◆ **Work instruction**: If you see a picture in the data below, omit it and copy the rest exactly.

◆ **Dataset entries**:
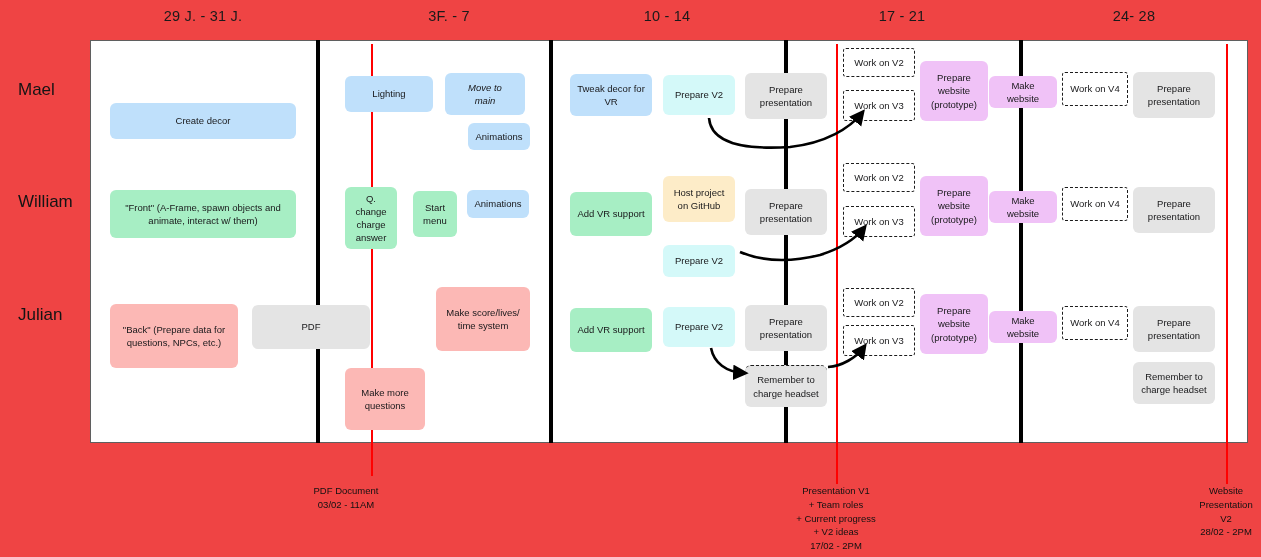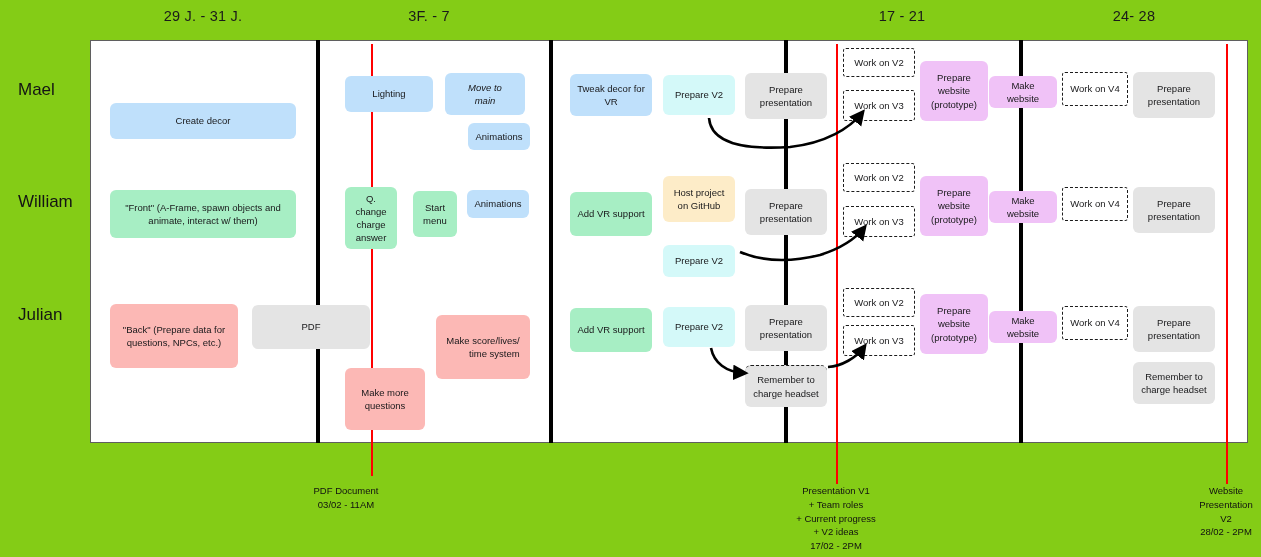--- a/index.html
+++ b/index.html
@@ -13,7 +13,7 @@
     width: 1261px;
     height: 557px;
     overflow: hidden;
-    background: #84cc16;
+    background: #ef4444;
   }
 
   

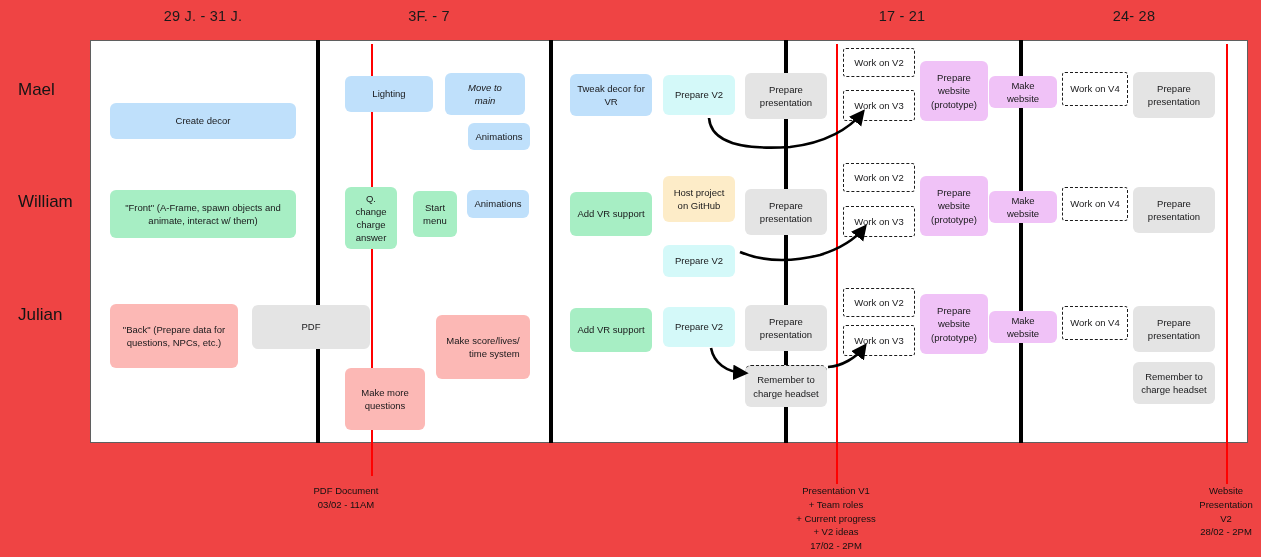--- a/index.html
+++ b/index.html
@@ -115,7 +115,7 @@
 <div id="canvas">
 
   <div class="col-header" style="left:103px;width:200px">29 J. - 31 J.</div>
-  <div class="col-header" style="left:329px;width:200px">3F. - 7</div>
+  <div class="col-header" style="left:349px;width:200px">3F. - 7</div>
   <div class="col-header" style="left:802px;width:200px">17 - 21</div>
   <div class="col-header" style="left:1034px;width:200px">24- 28</div>
 

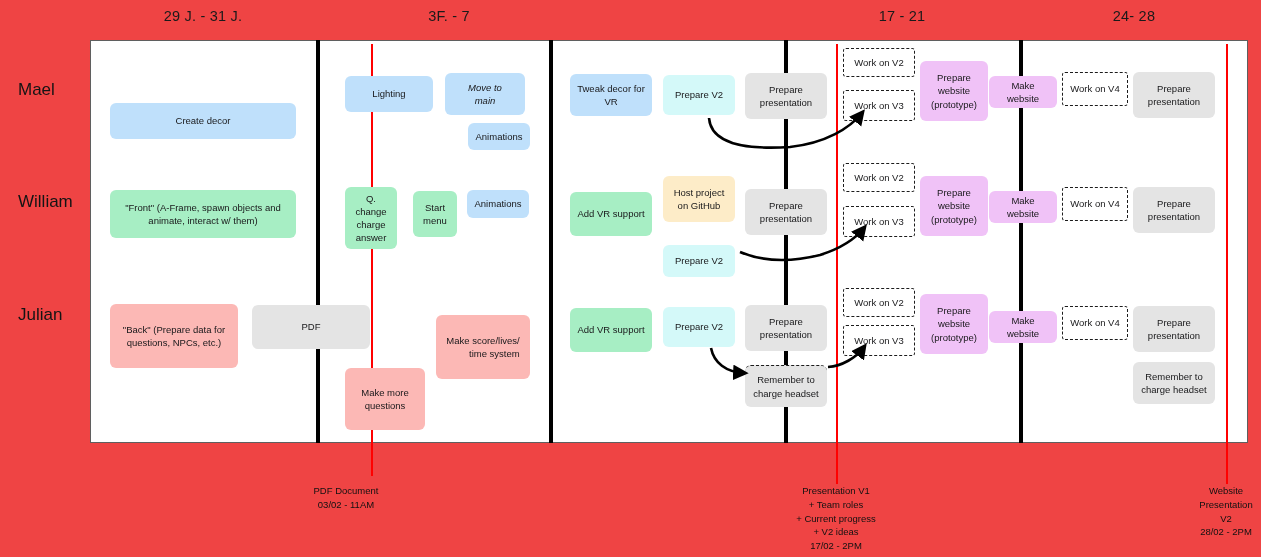--- a/index.html
+++ b/index.html
@@ -116,6 +116,7 @@
 
   <div class="col-header" style="left:103px;width:200px">29 J. - 31 J.</div>
   <div class="col-header" style="left:349px;width:200px">3F. - 7</div>
+  <div class="col-header" style="left:567px;width:200px">10 - 14</div>
   <div class="col-header" style="left:802px;width:200px">17 - 21</div>
   <div class="col-header" style="left:1034px;width:200px">24- 28</div>
 

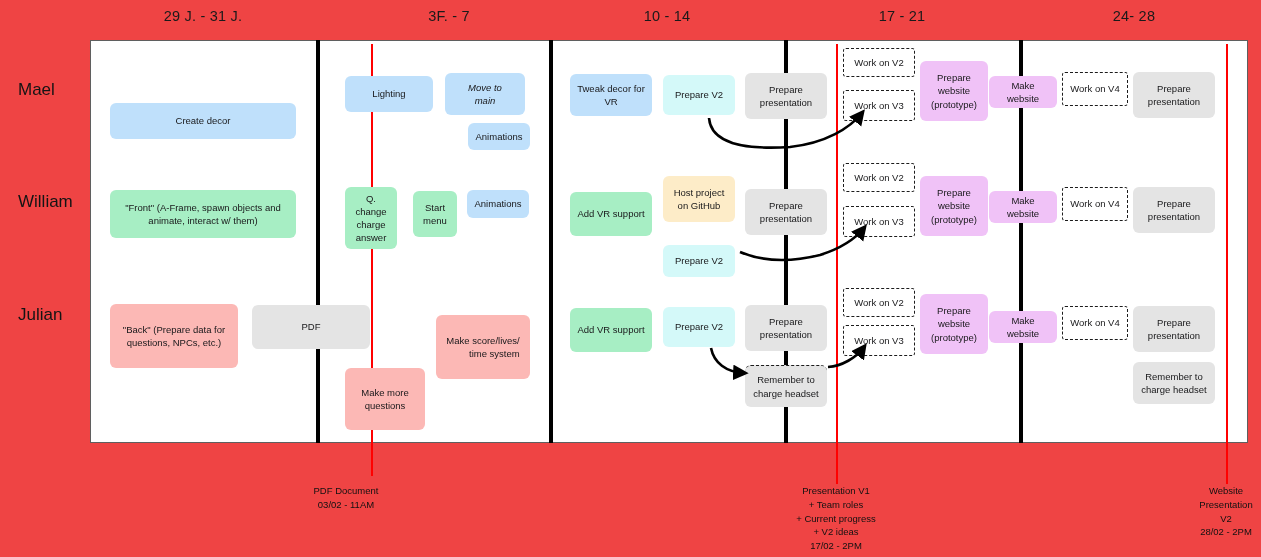--- a/index.html
+++ b/index.html
@@ -181,7 +181,7 @@
       <div class="task pink" style="left: 110px; top: 304px; width: 128px; height: 64px;">"Back" (Prepare data for
 questions, NPCs, etc.)</div>
       <div class="task grey" style="left: 252px; top: 305px; width: 118px; height: 44px;">PDF</div>
-      <div class="task pink" style="left: 436px; top: 315px; width: 94px; height: 64px; text-align: right;">Make score/lives/
+      <div class="task pink" style="left: 436px; top: 287px; width: 94px; height: 64px;">Make score/lives/
 time system</div>
       <div class="task pink" style="left: 345px; top: 368px; width: 80px; height: 62px;">Make more
 questions</div>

◆ **Output below**:
--- a/index.html
+++ b/index.html
@@ -13,7 +13,7 @@
     width: 1261px;
     height: 557px;
     overflow: hidden;
-    background: #84cc16;
+    background: #ef4444;
   }
 
   

--- a/index.html
+++ b/index.html
@@ -115,7 +115,7 @@
 <div id="canvas">
 
   <div class="col-header" style="left:103px;width:200px">29 J. - 31 J.</div>
-  <div class="col-header" style="left:329px;width:200px">3F. - 7</div>
+  <div class="col-header" style="left:349px;width:200px">3F. - 7</div>
   <div class="col-header" style="left:802px;width:200px">17 - 21</div>
   <div class="col-header" style="left:1034px;width:200px">24- 28</div>
 

--- a/index.html
+++ b/index.html
@@ -116,6 +116,7 @@
 
   <div class="col-header" style="left:103px;width:200px">29 J. - 31 J.</div>
   <div class="col-header" style="left:349px;width:200px">3F. - 7</div>
+  <div class="col-header" style="left:567px;width:200px">10 - 14</div>
   <div class="col-header" style="left:802px;width:200px">17 - 21</div>
   <div class="col-header" style="left:1034px;width:200px">24- 28</div>
 

--- a/index.html
+++ b/index.html
@@ -181,7 +181,7 @@
       <div class="task pink" style="left: 110px; top: 304px; width: 128px; height: 64px;">"Back" (Prepare data for
 questions, NPCs, etc.)</div>
       <div class="task grey" style="left: 252px; top: 305px; width: 118px; height: 44px;">PDF</div>
-      <div class="task pink" style="left: 436px; top: 315px; width: 94px; height: 64px; text-align: right;">Make score/lives/
+      <div class="task pink" style="left: 436px; top: 287px; width: 94px; height: 64px;">Make score/lives/
 time system</div>
       <div class="task pink" style="left: 345px; top: 368px; width: 80px; height: 62px;">Make more
 questions</div>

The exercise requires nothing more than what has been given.